• WORK TO BE COMPLETED
Reproduce exactly the lines from the start of the records through the line containing "overflow: hidden;", both included. Leave the pictures out.

• RECORDS SHOWN
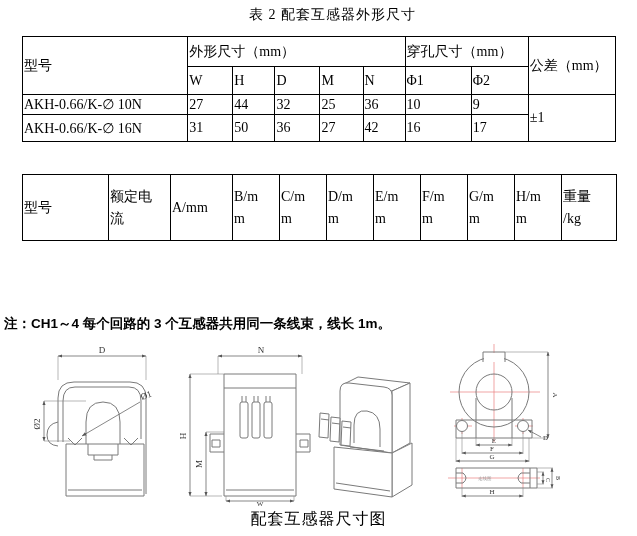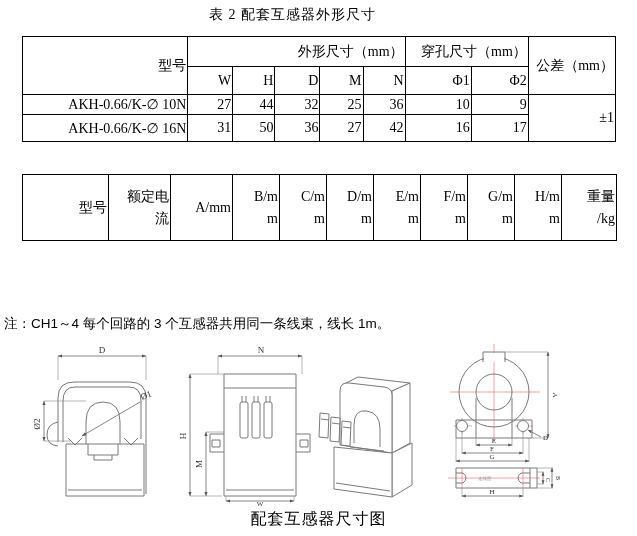--- a/index.html
+++ b/index.html
@@ -6,7 +6,7 @@
   body{width:637px;height:536px;position:relative;font-family:"Liberation Serif","DejaVu Serif",serif;color:#000;}
   .abs{position:absolute;}
   
-  #doc-title{top:6px;left:0;width:585px;text-align:center;font-size:14px;letter-spacing:1px;}
+  #doc-title{top:6px;left:0;width:585px;text-align:center;font-size:14px;letter-spacing:1px;padding-left:40px;}
   #fig-caption{top:509px;left:0;width:637px;text-align:center;font-size:16px;letter-spacing:1px;}
   
   table{border-collapse:collapse;table-layout:fixed;}

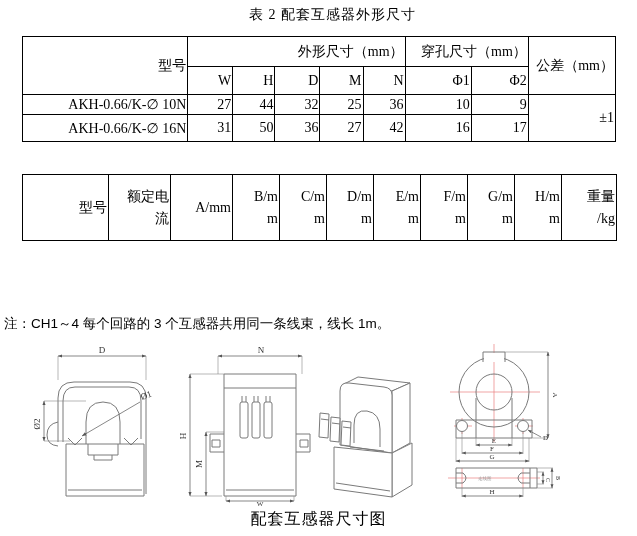--- a/index.html
+++ b/index.html
@@ -10,7 +10,7 @@
   #fig-caption{top:509px;left:0;width:637px;text-align:center;font-size:16px;letter-spacing:1px;}
   
   table{border-collapse:collapse;table-layout:fixed;}
-  td{border:1px solid #000;text-align:right;vertical-align:middle;font-size:14px;padding:0 1px;overflow:hidden;}
+  td{border:1px solid #000;text-align:left;vertical-align:middle;font-size:14px;padding:0 1px;overflow:hidden;}
   #table1{left:22px;top:36px;width:594px;}
   #table2{left:22px;top:174px;width:594px;}
   #table2 td.hd{white-space:pre-line;line-height:1.55;}

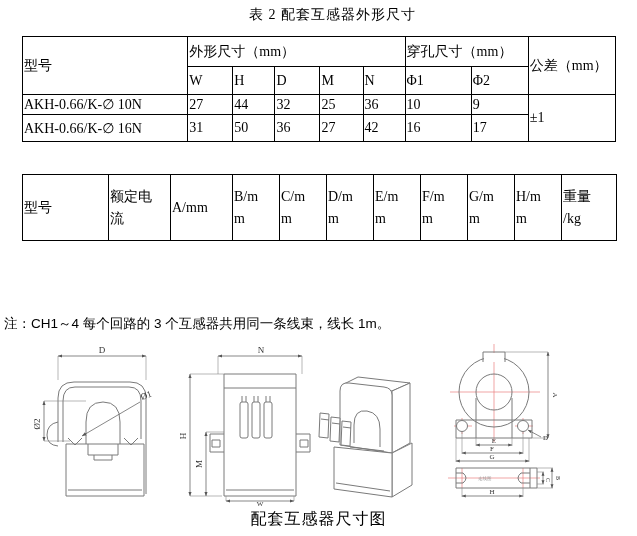--- a/index.html
+++ b/index.html
@@ -16,7 +16,7 @@
   #table2 td.hd{white-space:pre-line;line-height:1.55;}
   #table2 td.model{white-space:pre-line;line-height:1.6;}
   
-  #note-line{top:315px;left:4px;width:630px;font-family:"Liberation Sans","DejaVu Sans",sans-serif;font-weight:normal;font-size:13.5px;}
+  #note-line{top:315px;left:4px;width:630px;font-family:"Liberation Sans","DejaVu Sans",sans-serif;font-weight:bold;font-size:13.5px;}
   
   svg{position:absolute;overflow:visible;}
   .part{stroke:#7a7a7a;stroke-width:1;fill:none;stroke-linejoin:round;}

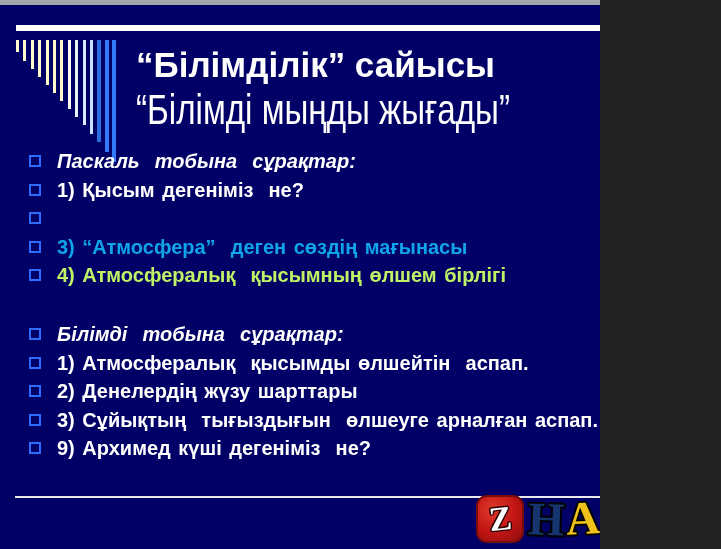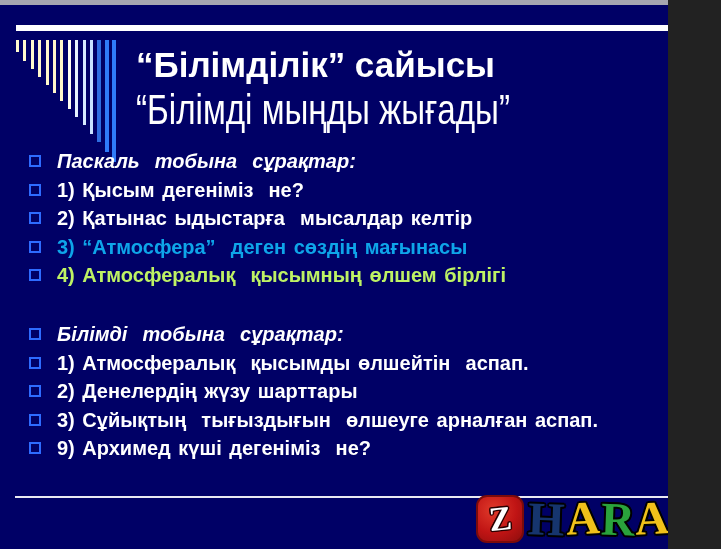--- a/index.html
+++ b/index.html
@@ -5,7 +5,7 @@
   html, body { margin: 0; padding: 0; background: #222; }
   .slide {
     position: relative;
-    width: 668px; height: 549px;
+    width: 600px; height: 549px;
     background: #000066;
     overflow: hidden;
     font-family: "Liberation Sans", "DejaVu Sans", sans-serif;

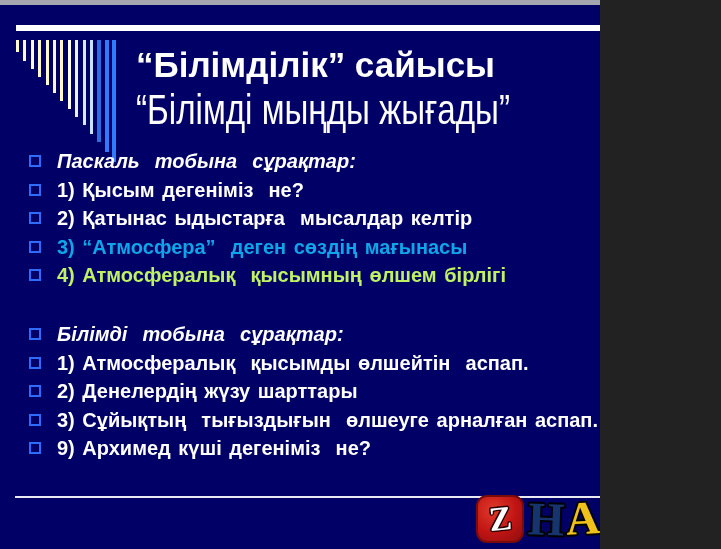--- a/index.html
+++ b/index.html
@@ -122,7 +122,6 @@
       </div>
       <div class="item">
         <span class="sq" style="border-color: rgb(46, 107, 255);"></span>
-        <span class="txt" style="color: rgb(255, 255, 255);">2) Қатынас ыдыстарға  мысалдар келтір</span>
       </div>
       <div class="item">
         <span class="sq" style="border-color: rgb(46, 107, 255);"></span>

• THE ANSWER
--- a/index.html
+++ b/index.html
@@ -6,7 +6,7 @@
   body{width:637px;height:536px;position:relative;font-family:"Liberation Serif","DejaVu Serif",serif;color:#000;}
   .abs{position:absolute;}
   
-  #doc-title{top:6px;left:0;width:585px;text-align:center;font-size:14px;letter-spacing:1px;}
+  #doc-title{top:6px;left:0;width:585px;text-align:center;font-size:14px;letter-spacing:1px;padding-left:40px;}
   #fig-caption{top:509px;left:0;width:637px;text-align:center;font-size:16px;letter-spacing:1px;}
   
   table{border-collapse:collapse;table-layout:fixed;}

--- a/index.html
+++ b/index.html
@@ -10,7 +10,7 @@
   #fig-caption{top:509px;left:0;width:637px;text-align:center;font-size:16px;letter-spacing:1px;}
   
   table{border-collapse:collapse;table-layout:fixed;}
-  td{border:1px solid #000;text-align:right;vertical-align:middle;font-size:14px;padding:0 1px;overflow:hidden;}
+  td{border:1px solid #000;text-align:left;vertical-align:middle;font-size:14px;padding:0 1px;overflow:hidden;}
   #table1{left:22px;top:36px;width:594px;}
   #table2{left:22px;top:174px;width:594px;}
   #table2 td.hd{white-space:pre-line;line-height:1.55;}

--- a/index.html
+++ b/index.html
@@ -16,7 +16,7 @@
   #table2 td.hd{white-space:pre-line;line-height:1.55;}
   #table2 td.model{white-space:pre-line;line-height:1.6;}
   
-  #note-line{top:315px;left:4px;width:630px;font-family:"Liberation Sans","DejaVu Sans",sans-serif;font-weight:normal;font-size:13.5px;}
+  #note-line{top:315px;left:4px;width:630px;font-family:"Liberation Sans","DejaVu Sans",sans-serif;font-weight:bold;font-size:13.5px;}
   
   svg{position:absolute;overflow:visible;}
   .part{stroke:#7a7a7a;stroke-width:1;fill:none;stroke-linejoin:round;}

--- a/index.html
+++ b/index.html
@@ -5,7 +5,7 @@
   html, body { margin: 0; padding: 0; background: #222; }
   .slide {
     position: relative;
-    width: 668px; height: 549px;
+    width: 600px; height: 549px;
     background: #000066;
     overflow: hidden;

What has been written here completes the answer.